YC Application question - Jaggu

I have submitted YC application. We have explained main idea in some detail and we have given one sentance detail on other ideas. How YC will get detail about my other idea. How they will judge my other ideas potential?<p>Should I create new application for other idea which I think has good potential?? <p>Please help..

======
jsjenkins168
<http://ycombinator.com/faq.html>

You are allowed to submit another application under a different user name of
one of your co-founders. But I suspect applications are judged just as much
from what can be ascertained about the founders than the ideas themselves, so
it might be a moot point. Good luck.

------
davy
As Paul Graham has said many times -- ideas are worthless.

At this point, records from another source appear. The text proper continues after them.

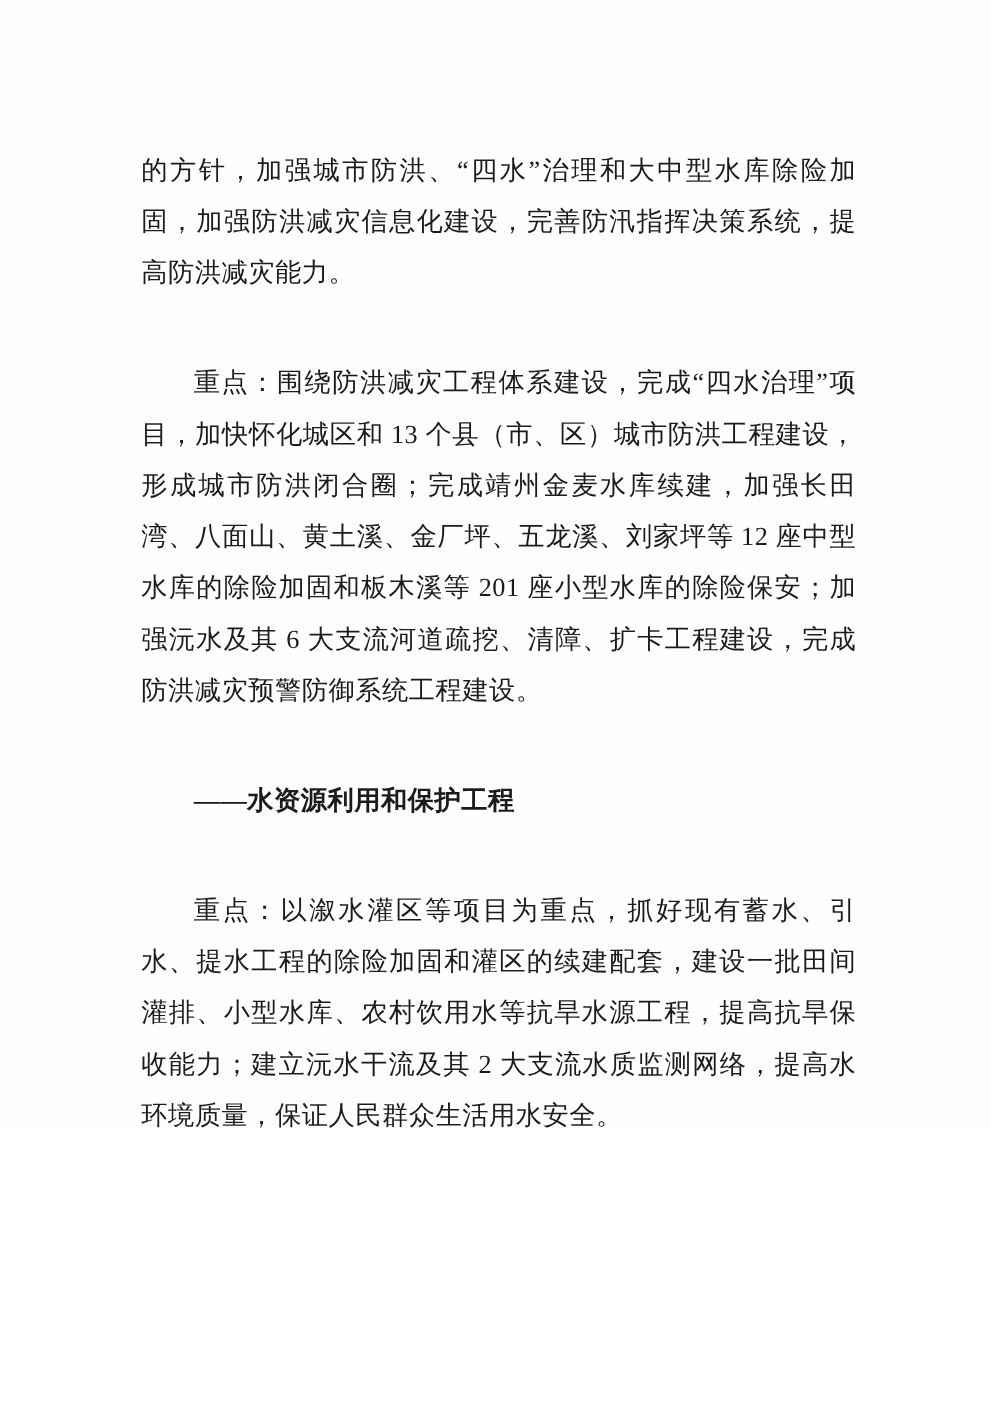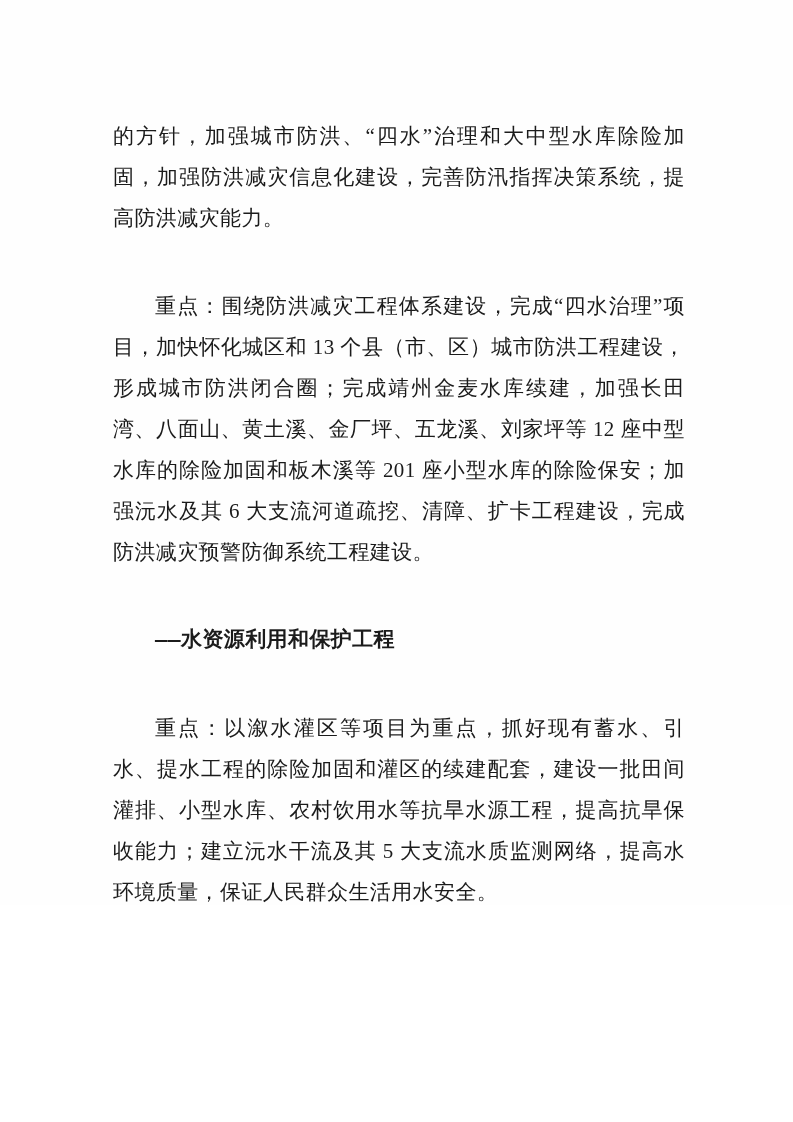--- a/index.html
+++ b/index.html
@@ -40,7 +40,6 @@
   }
   .para.heading {
     font-weight: bold;
-    font-family: Liberation Mono, monospace;
   }
   .footer {
     position: absolute;

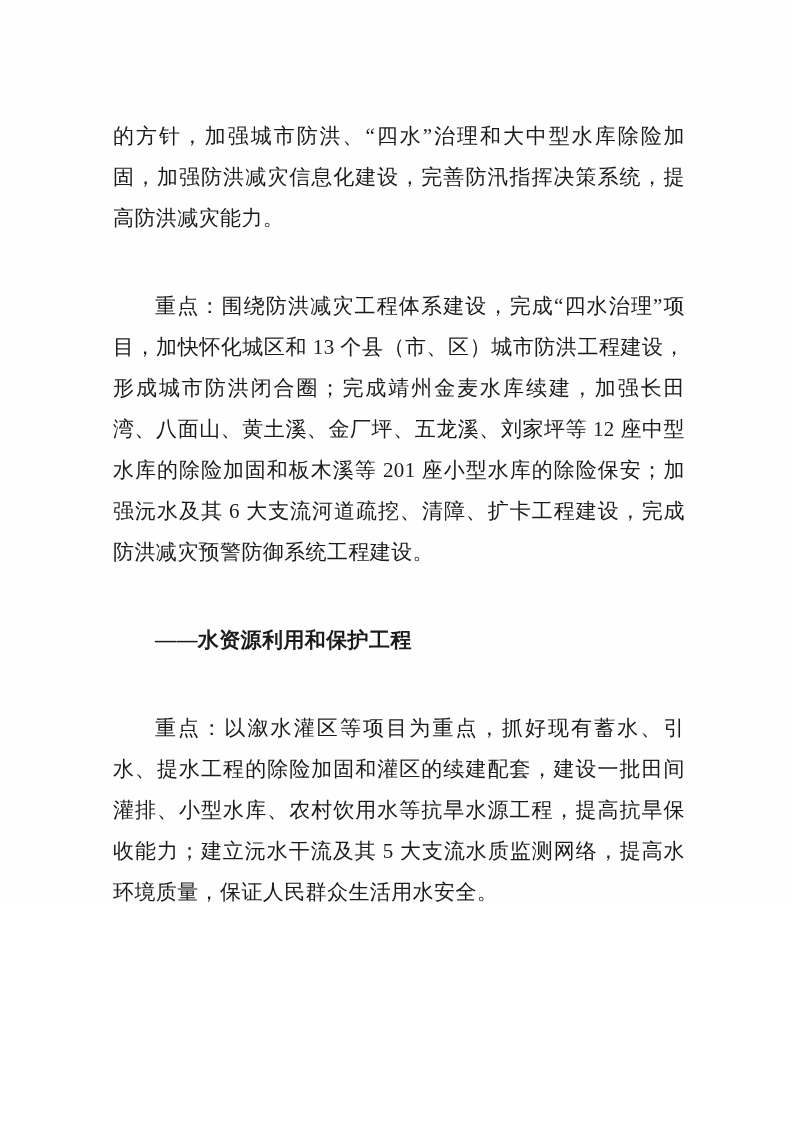--- a/index.html
+++ b/index.html
@@ -63,7 +63,7 @@
     <p class="para">的方针，加强城市防洪、“四水”治理和大中型水库除险加固，加强防洪减灾信息化建设，完善防汛指挥决策系统，提高防洪减灾能力。</p>
     <p class="para indent">重点：围绕防洪减灾工程体系建设，完成“四水治理”项目，加快怀化城区和 13 个县（市、区）城市防洪工程建设，形成城市防洪闭合圈；完成靖州金麦水库续建，加强长田湾、八面山、黄土溪、金厂坪、五龙溪、刘家坪等 12 座中型水库的除险加固和板木溪等 201 座小型水库的除险保安；加强沅水及其 6 大支流河道疏挖、清障、扩卡工程建设，完成防洪减灾预警防御系统工程建设。</p>
     <p class="para indent heading">——水资源利用和保护工程</p>
-    <p class="para indent">重点：以溆水灌区等项目为重点，抓好现有蓄水、引水、提水工程的除险加固和灌区的续建配套，建设一批田间灌排、小型水库、农村饮用水等抗旱水源工程，提高抗旱保收能力；建立沅水干流及其 5 大支流水质监测网络，提高水环境质量，保证人民群众生活用水安全。</p>
+    <p class="para indent">重点：以溆水灌区等项目为重点，抓好现有蓄水、引水、提水工程的除险加固和灌区的续建配套，建设一批田间灌排、小型水库、农村饮用水等抗旱水源工程，提高抗旱保收能力；建立沅水干流及其 2 大支流水质监测网络，提高水环境质量，保证人民群众生活用水安全。</p>
   </div>
   <div class="footer">
     <span class="page-number">32</span>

Y Combinator wants
to know about the capabilities of the founders. Capable people are more likely
to produce capable startups. Second, I assume they want more detail on a
particular idea not necessarily because your idea is OMG $uper AwesomE!!1 but
in order to show that you have the capability to flesh out an idea more
thoroughly. Can you think through the various aspects of your idea and their
business ramifications, or are you just holding up your idea like a cardboard
facade?

------
cstejerean
Well, there's all this talk about applications being judged on the quality of
the cofounders and the idea not being too important. A friend of mine applied
this summer and was essentially turned down because of the idea (primarily
because there was competition in the area). So maybe the idea isn't that
irrelevant and applying with more than one idea might not hurt.

------
nextmoveone
I just put my other ideas into the box at the bottom where it asks me for
"...other idea's you considered applying with..".